We previously identified a stable-inherited rice pale green leaf 14 (pgl14) mutant (originally termed HM14) at the vegetative stage (Shi et al. 2013). In this study, we isolated PGL14 that encoded for cpSRP54 (hereafter cpSRP54a). A single base substitution in the mutant allele resulting in an altered mRNA splicing is responsible for the pale green phenotype confirmed by genetic complementation. We also isolated a homologue of PGL14, LOC_Os11g05556 (hereafter cpSRP54b). Although the knockout lines of cpSRP54b displayed a similar pale green leaf phenotype to pgl14 with reduced chlorophyll levels, impaired chloroplast structures and down-regulated expression of chlorophyll synthesis/development related genes, they were seedling lethal. Both cpSRP54a and cpSRP54b were chloroplast-localized and could interact with OscpSRP43, respectively. Our results indicated that both of them are required for chloroplast development by interacting with cpSRP43 to potentially participate in protein transport into thylakoids in rice.
Map-Based Isolation of PGL14
We previously identified a chlorophyll-deficient mutant pgl14 exhibiting pale green leaf phenotype from the first leaf to the flag leaf under natural conditions and mapped the recessive mutation to a 299 kb region in chromosome 11 (Shi et al. 2013). To fine map the mutation, a total of 1008 mutant-type F2 individuals derived from the cross pgl14/Moroberekan were used for genotyping.

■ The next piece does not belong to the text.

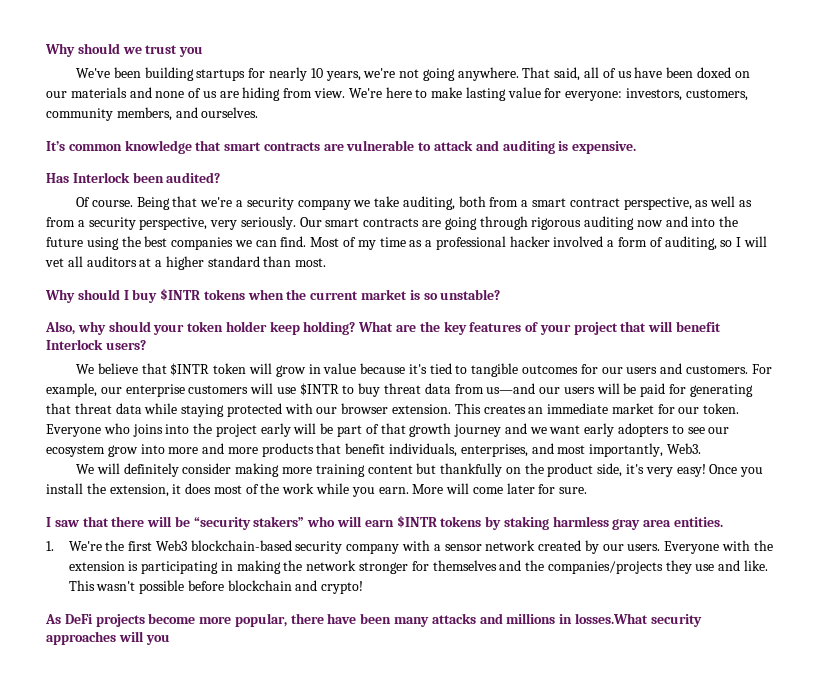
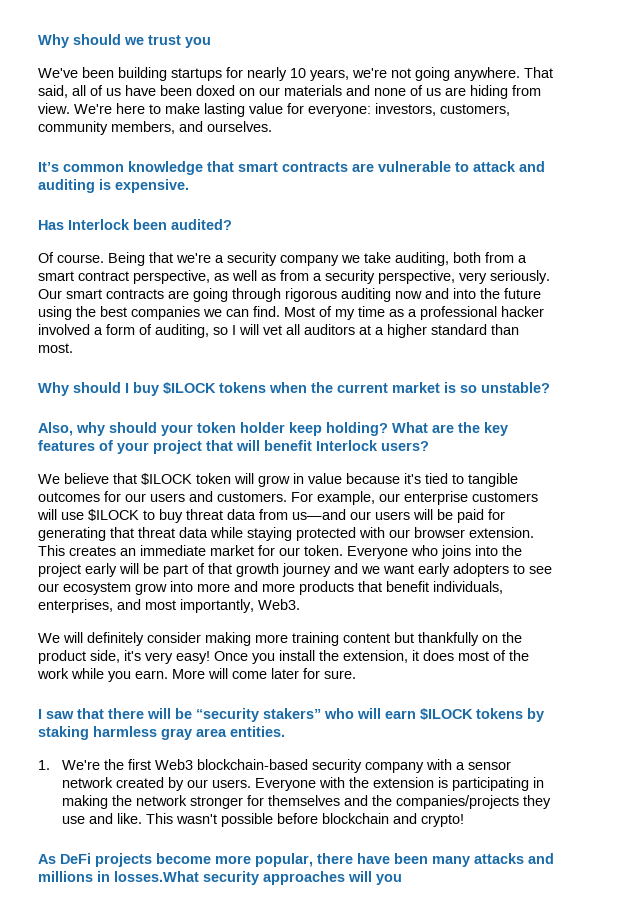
[160,288,201,301] $INTR -> [163,382,216,394] $ILOCK
[170,363,210,376] $INTR -> [141,473,192,485] $ILOCK
[299,383,339,396] $INTR -> [88,509,139,521] $ILOCK
[396,515,437,528] $INTR -> [420,708,473,720] $ILOCK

The PGL14 locus was further narrowed down to a 39.5 kb genomic region between RM26076 and RM26079, covering the BAC clones AC116949 and AC138169 (Fig. 1a). Seven open reading frames (ORFs) were annotated within this region in the database of Rice Genome annotation Project (http://rice.plantbiology.msu.edu/cgi-bin/gbrowse/rice/), two of which (LOC_Os11g05552 and LOC_Os11g05556) were both annotated as hypothetical loci encoding for cpSRP54. Sequence analysis showed that a single nucleotide substitution from G to A at position 278 was detected in LOC_Os11g05552 in pgl14, and the mutation localized to the predicted splicing site on the last nucleotide of the first intron. RT-PCR analysis showed that the transcript in pgl14 was longer than that of WT, confirming the presence of the altered splicing transcript in the mutant (Fig. 1b). Sequence analysis also showed that the first intron of 119 bp was maintained in the mutant transcript which had a frame shift starting from valine at position 54 and terminating prematurely at position 131 (Fig. 2, Genbank accession MN105082). Therefore, LOC_Os11g05552 was most likely the candidate gene of PGL14.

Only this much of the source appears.